*** Opening of RECORDED INFORMATION ***

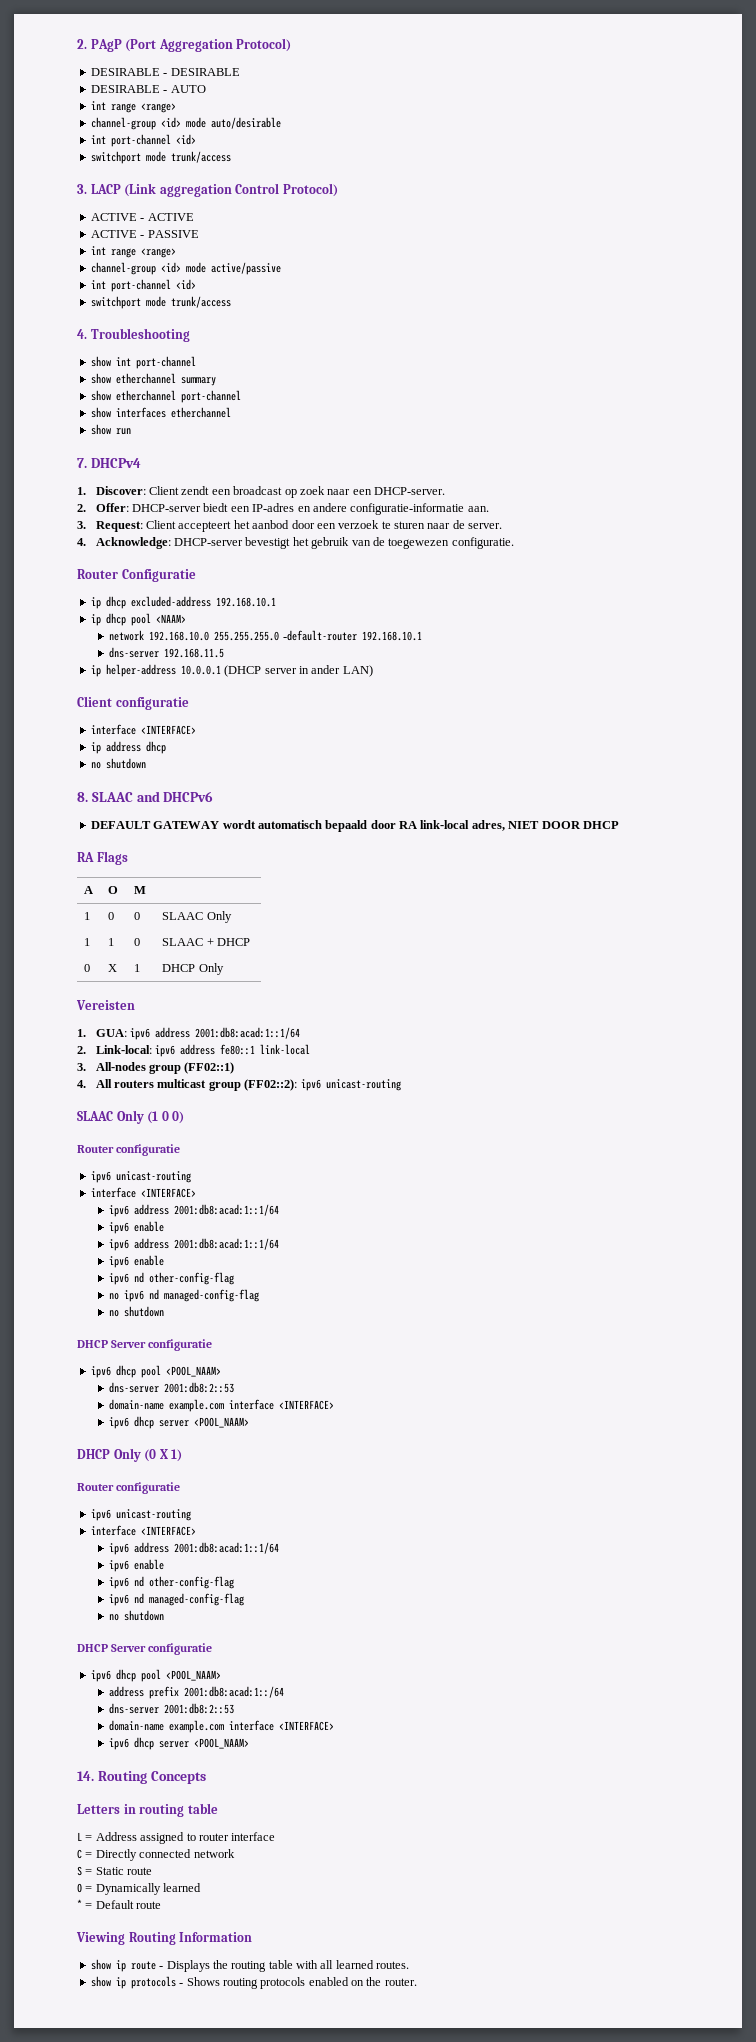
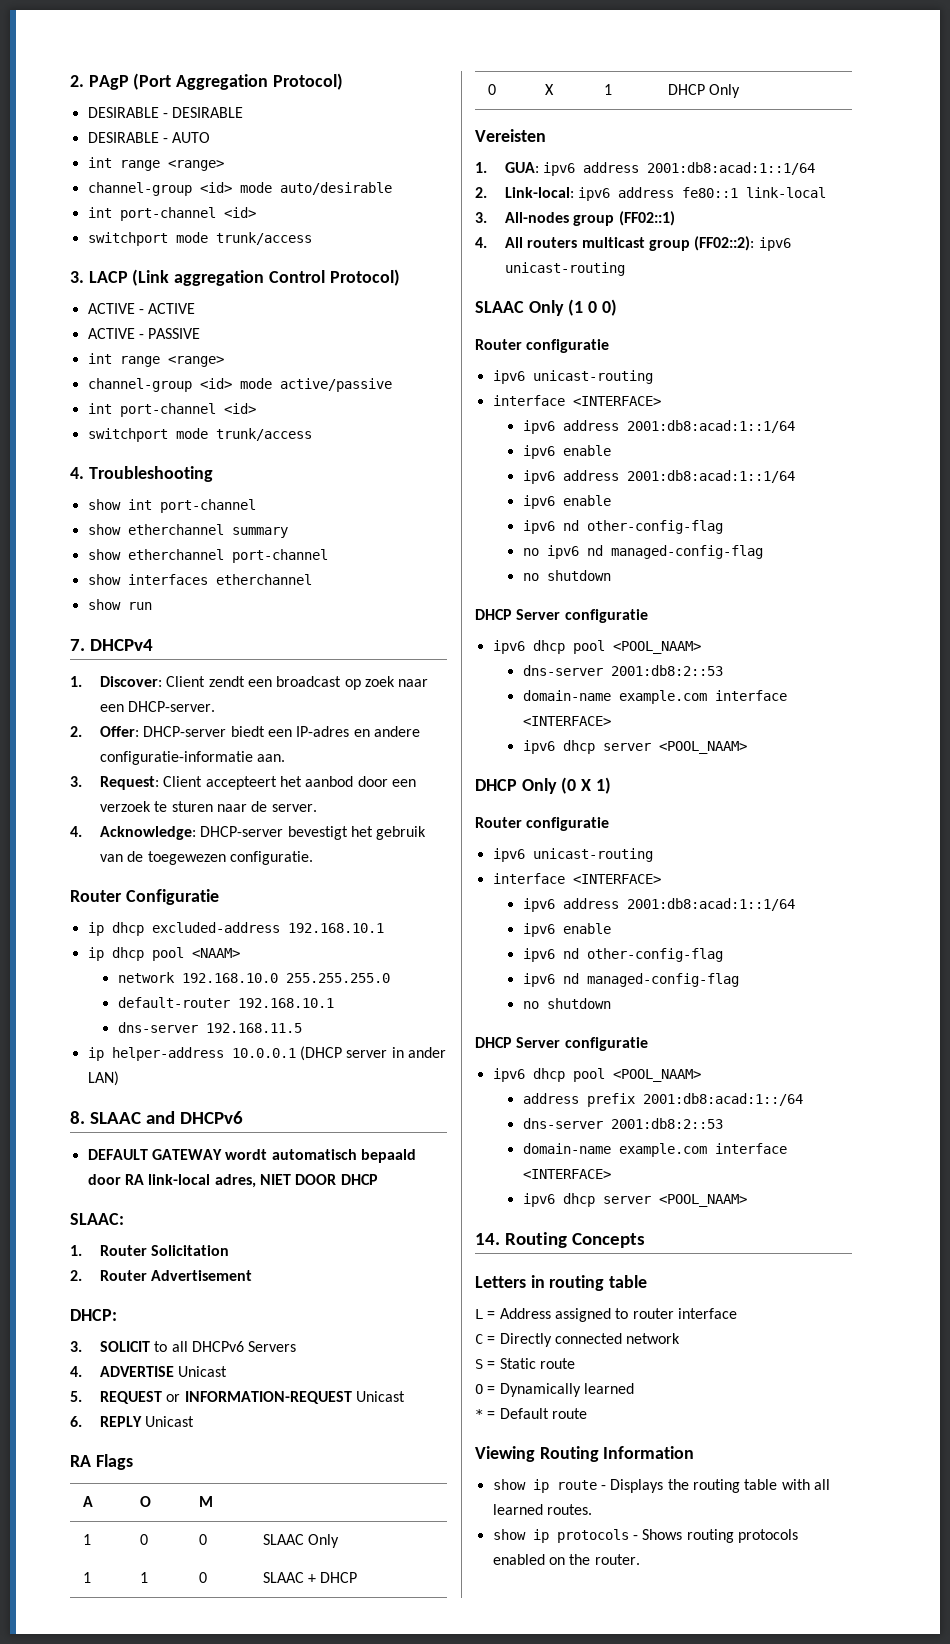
- network 192.168.10.0 255.255.255.0 -default-router 192.168.10.1
+ network 192.168.10.0 255.255.255.0
+ default-router 192.168.10.1
- Client configuratie
- interface <INTERFACE>
- ip address dhcp
- no shutdown
+ SLAAC:
+ 1. Router Solicitation
+ 2. Router Advertisement
+ DHCP:
+ 3. SOLICIT to all DHCPv6 Servers
+ 4. ADVERTISE Unicast
+ 5. REQUEST or INFORMATION-REQUEST Unicast
+ 6. REPLY Unicast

*** Close of RECORDED INFORMATION ***

TASK STATEMENT = Collect the complete line wherever the string "network" appears in the records.

ANSWER BOX =
- network 192.168.10.0 255.255.255.0 -default-router 192.168.10.1
+ network 192.168.10.0 255.255.255.0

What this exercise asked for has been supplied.